PH Quantitative Stock Analysis

PHNDAQ
Company FundamentalsCorporate EarningsAnalyst Insights
PH Quantitative Stock Analysis

Validea's analysis rates PARKER-HANNIFIN CORP (PH), a large-cap growth stock in Misc. Fabricated Products, highest using its Peter Lynch-inspired P/E/Growth Investor model, achieving an 87% score. This indicates "some interest" based on strong fundamentals and valuation, with PH passing key criteria like P/E/Growth ratio and EPS growth, aligning with Lynch's focus on reasonable price relative to earnings growth and strong balance sheets. However, the assessment noted "NEUTRAL" ratings for Free Cash Flow and Net Cash Position.

Analysis

According to a Validea fundamental report, Parker-Hannifin Corp (PH) scores highly, at 87%, on a quantitative model based on Peter Lynch's investment strategy. This score, approaching the "strong interest" threshold of 90%, suggests the large-cap growth stock presents a favorable profile for investors seeking reasonably priced growth. The company passes several key criteria within the model, including its P/E/Growth ratio, Sales to P/E ratio, EPS growth rate, and a favorable Total Debt/Equity ratio, indicating a solid balance sheet.
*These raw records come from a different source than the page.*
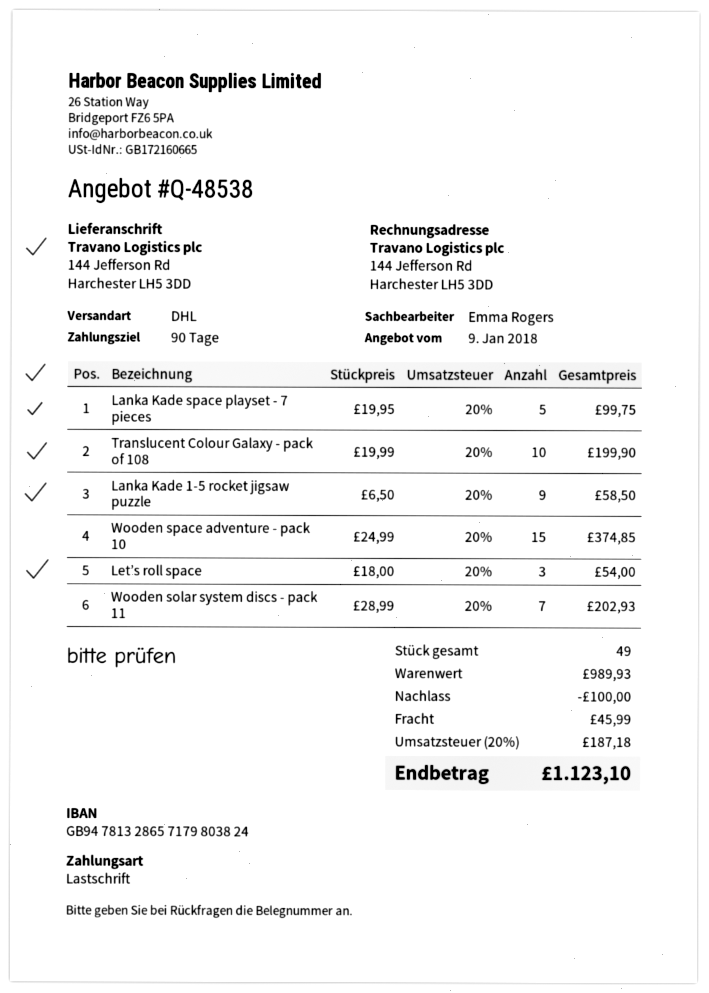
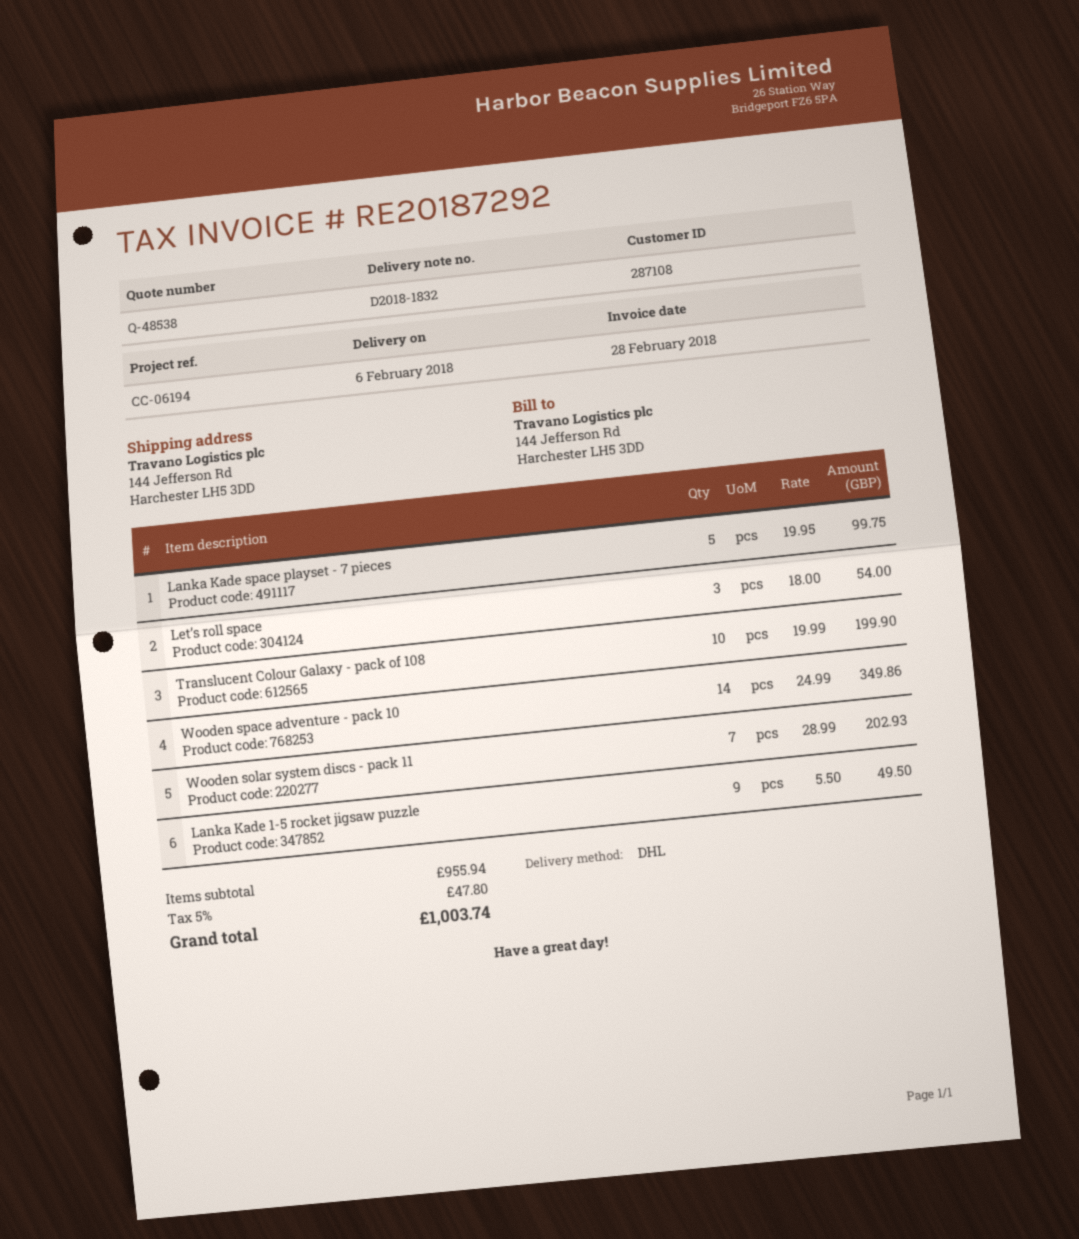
Lanka Kade 1-5 rocket jigsaw puzzle: 9 x 6.50 = 58.50 -> 9 x 5.50 = 49.50
Wooden space adventure - pack 10: 15 x 24.99 = 374.85 -> 14 x 24.99 = 349.86
subtotal: 989.93 -> 955.94
discount: 100.00 -> none
shipping: 45.99 -> none
tax: 20% = 187.18 -> 5% = 47.80
total: 1123.10 -> 1003.74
The positive rating on its Inventory to Sales ratio further suggests efficient operational management. However, the analysis is not uniformly positive; the model assigns a "NEUTRAL" rating to both the company's Free Cash Flow and its Net Cash Position, highlighting areas that do not exhibit the same level of strength as its growth and debt metrics.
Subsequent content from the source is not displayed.